Front-end code change data:
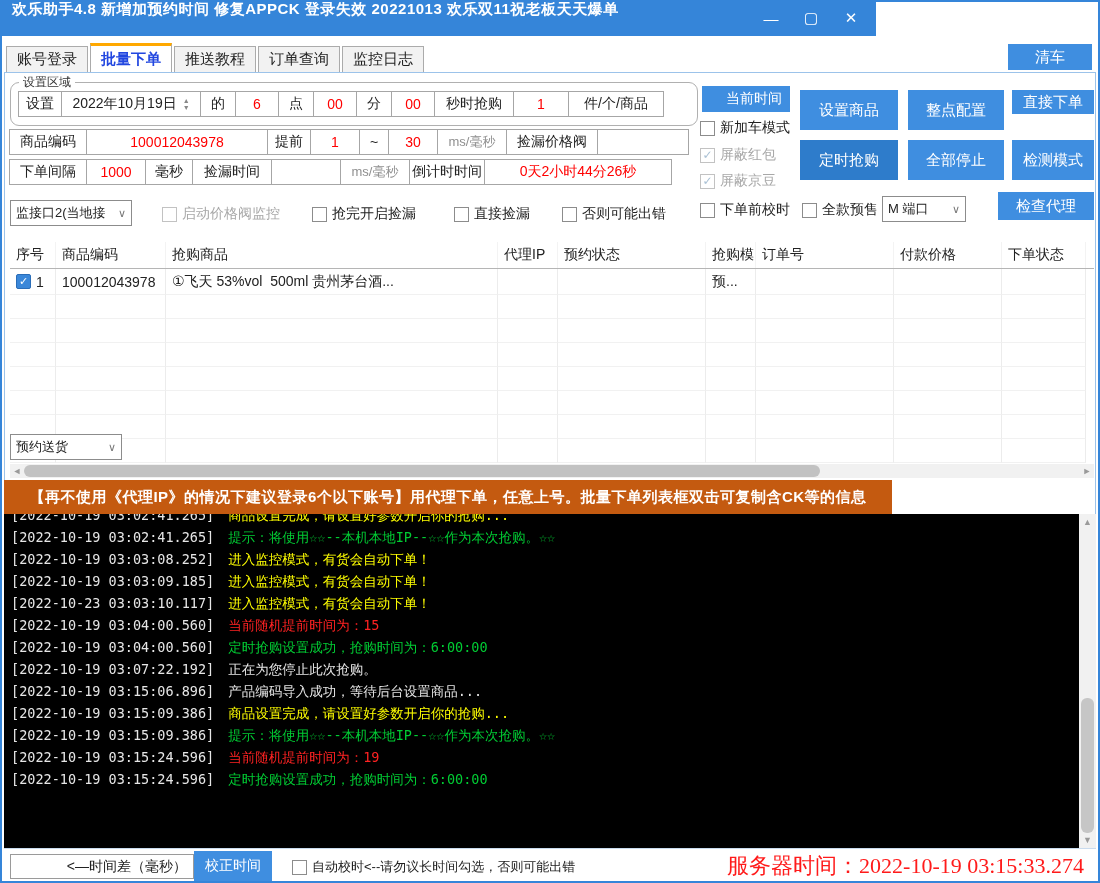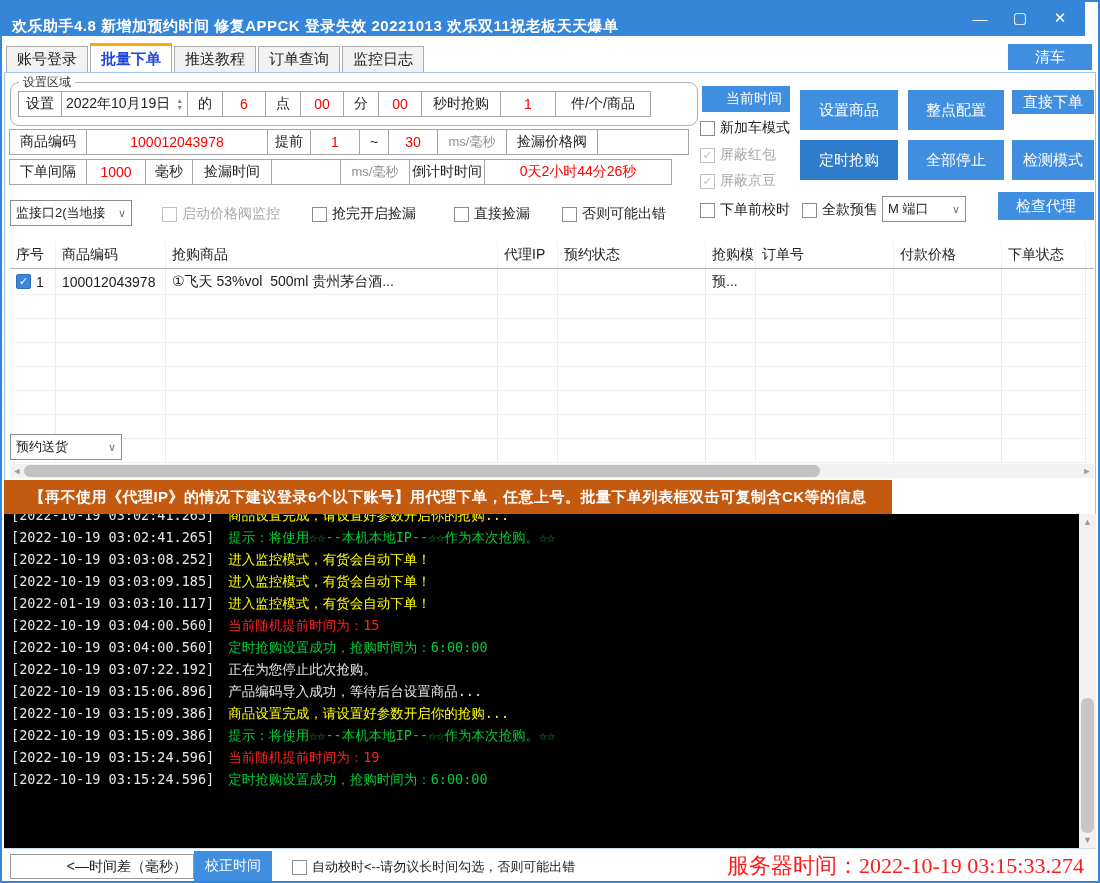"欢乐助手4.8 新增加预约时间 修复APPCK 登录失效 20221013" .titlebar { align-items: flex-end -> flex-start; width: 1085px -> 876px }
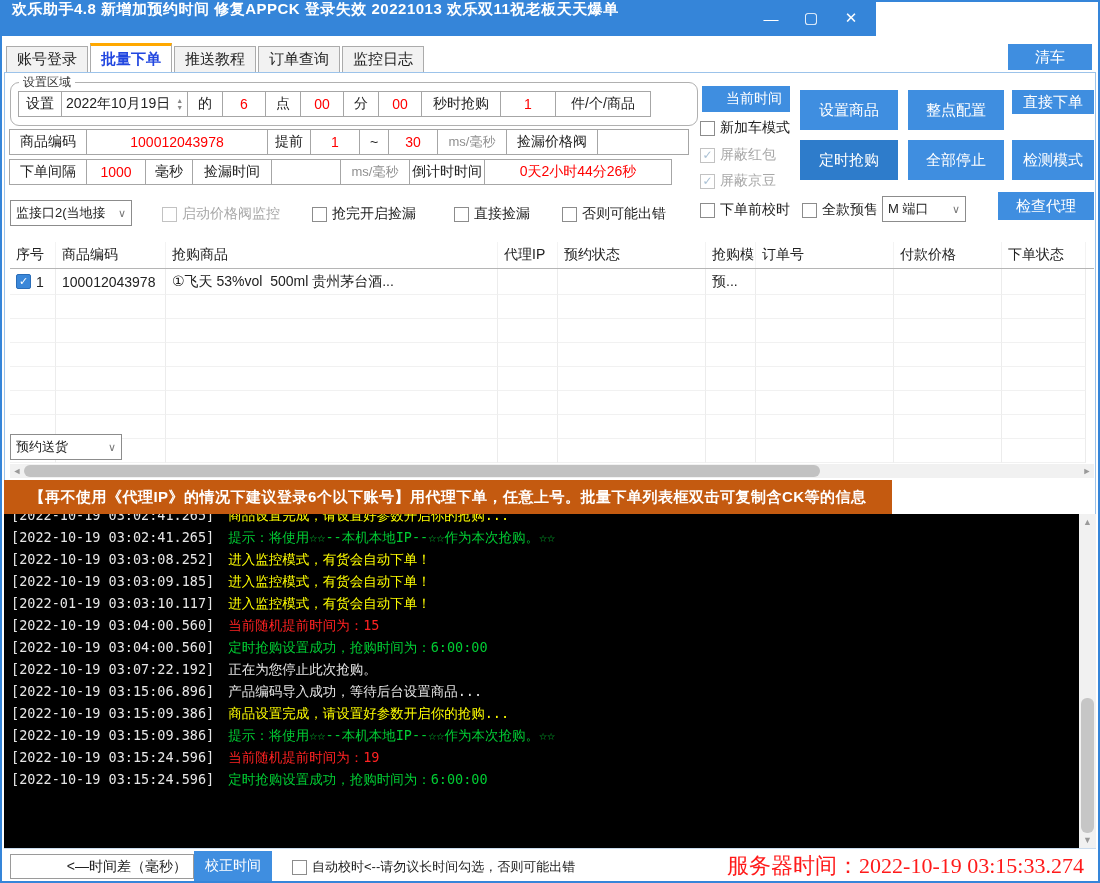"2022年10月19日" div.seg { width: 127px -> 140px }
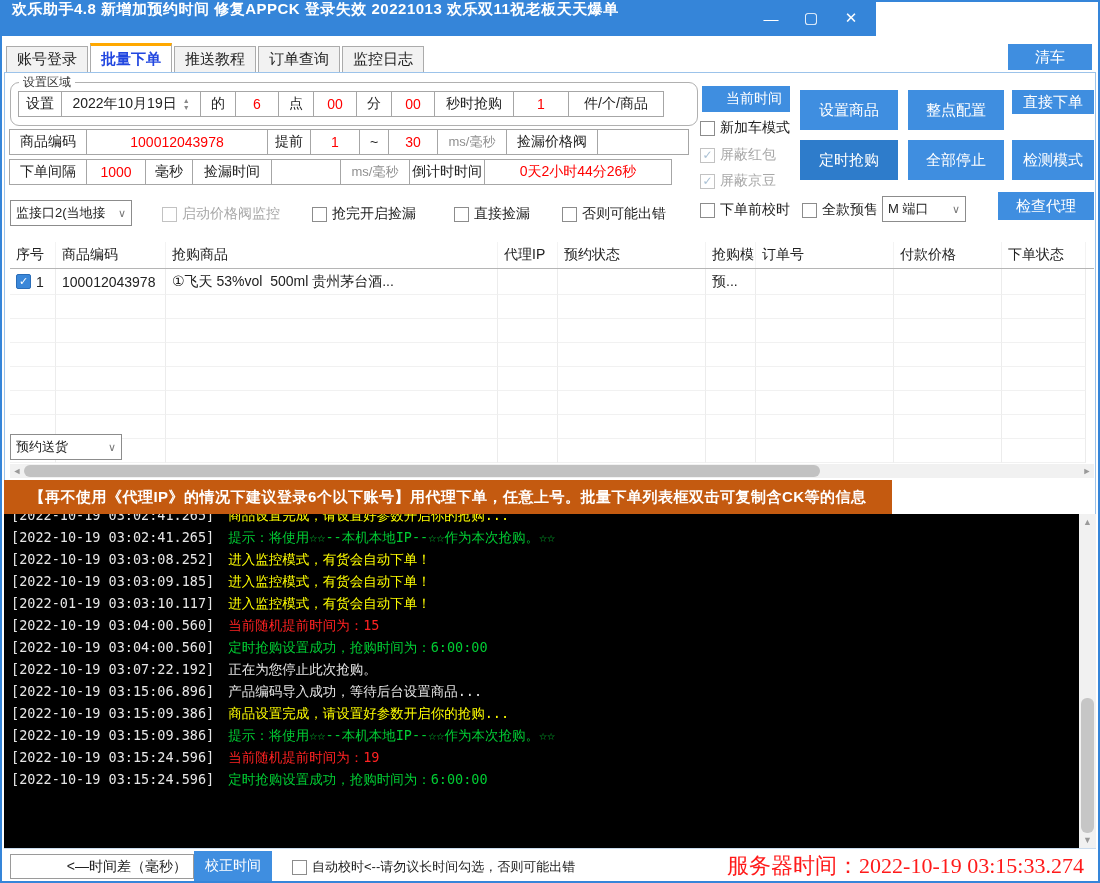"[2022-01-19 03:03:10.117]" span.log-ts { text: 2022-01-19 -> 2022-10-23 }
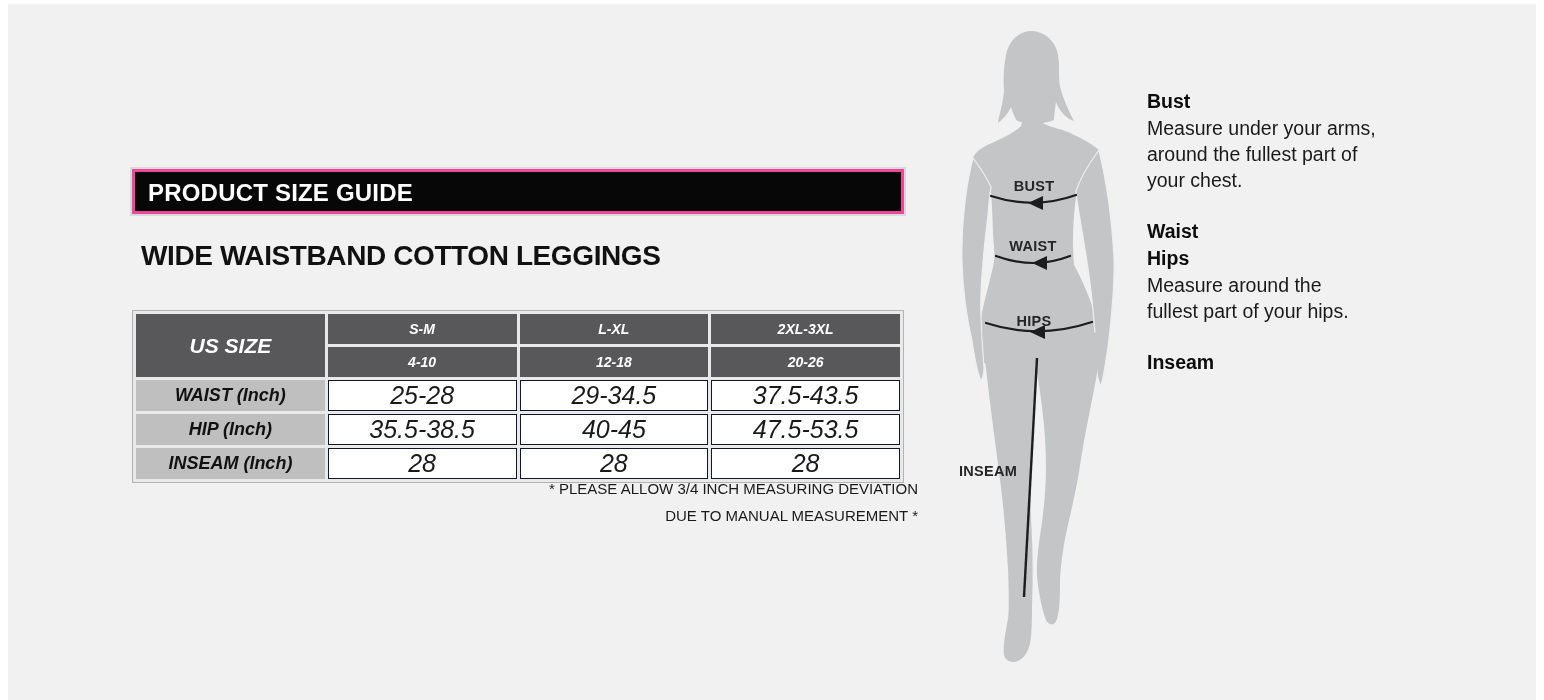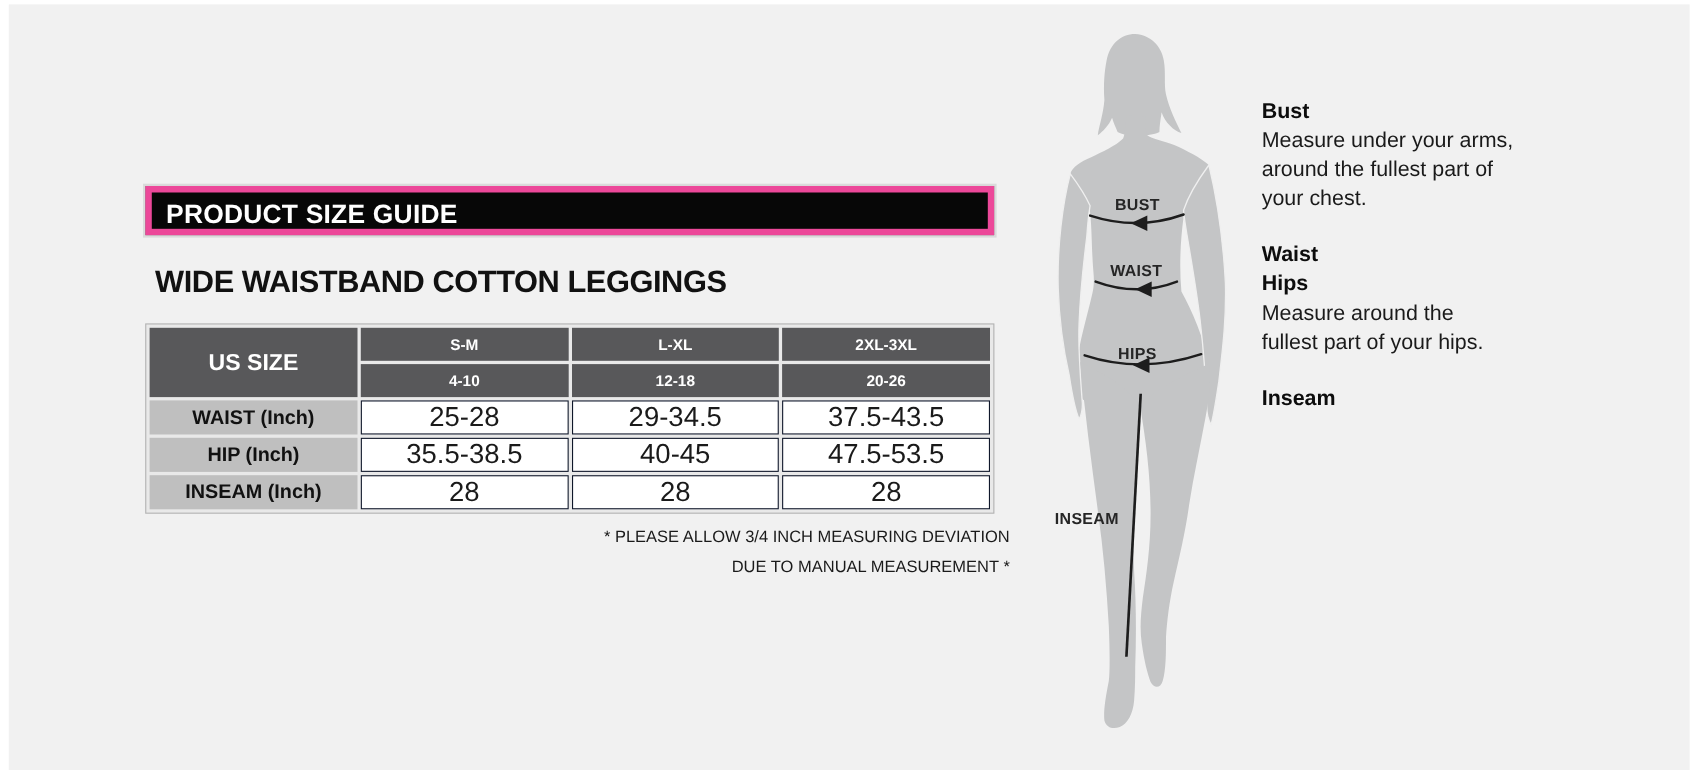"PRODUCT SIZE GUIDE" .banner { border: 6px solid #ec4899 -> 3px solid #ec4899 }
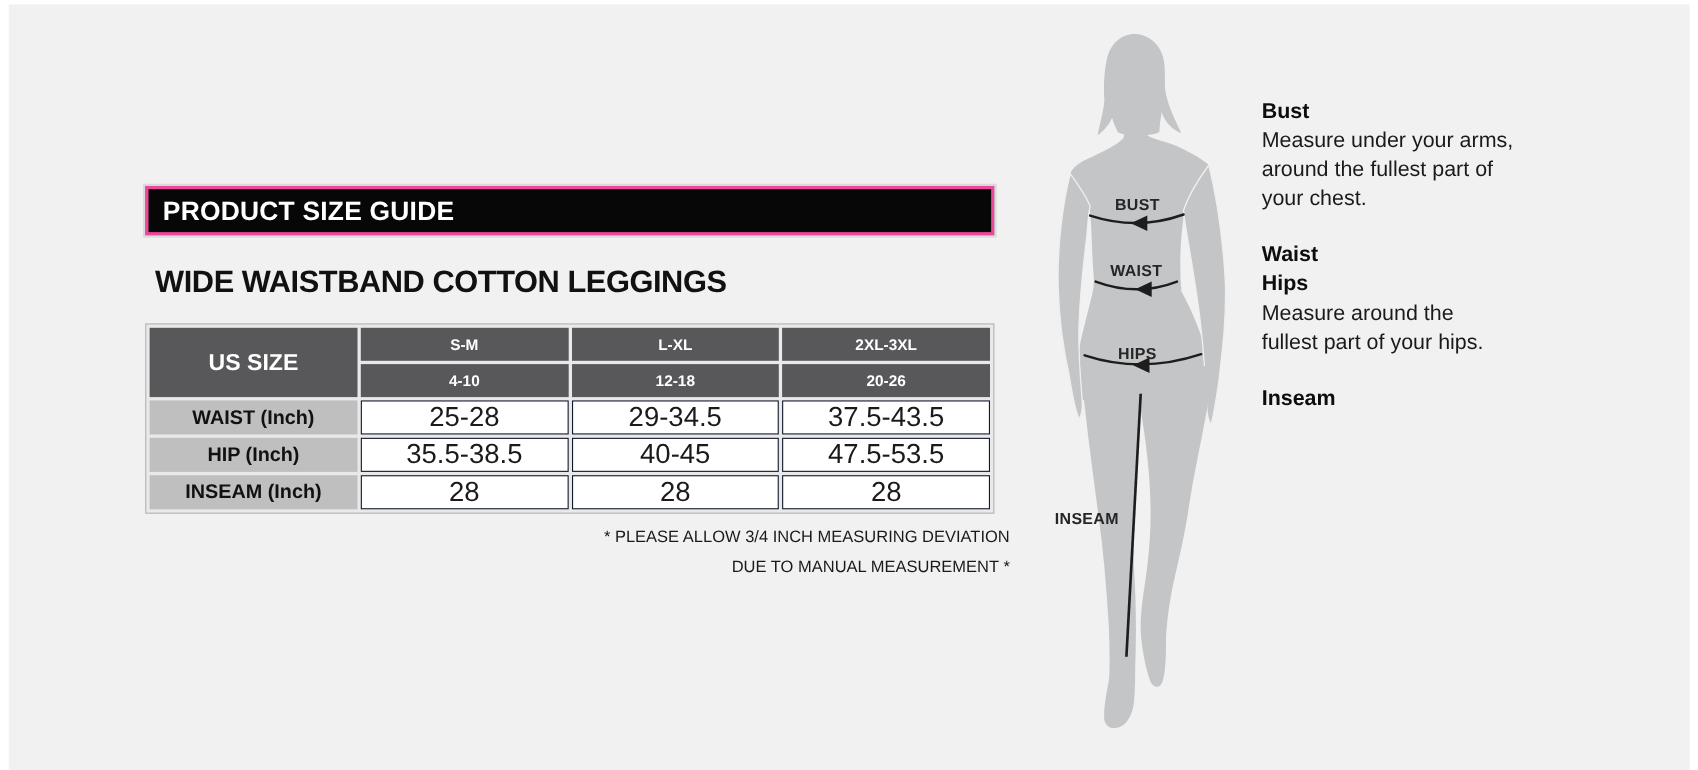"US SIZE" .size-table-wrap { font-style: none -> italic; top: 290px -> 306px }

→ Problem description
Give again, word for word, the line that contains "width: 127px ->" and every line after it through the end of the entries; omit the pictures.

→ Exercise result
"2022年10月19日" div.seg { width: 127px -> 140px }
"[2022-01-19 03:03:10.117]" span.log-ts { text: 2022-01-19 -> 2022-10-23 }
"PRODUCT SIZE GUIDE" .banner { border: 6px solid #ec4899 -> 3px solid #ec4899 }
"US SIZE" .size-table-wrap { font-style: none -> italic; top: 290px -> 306px }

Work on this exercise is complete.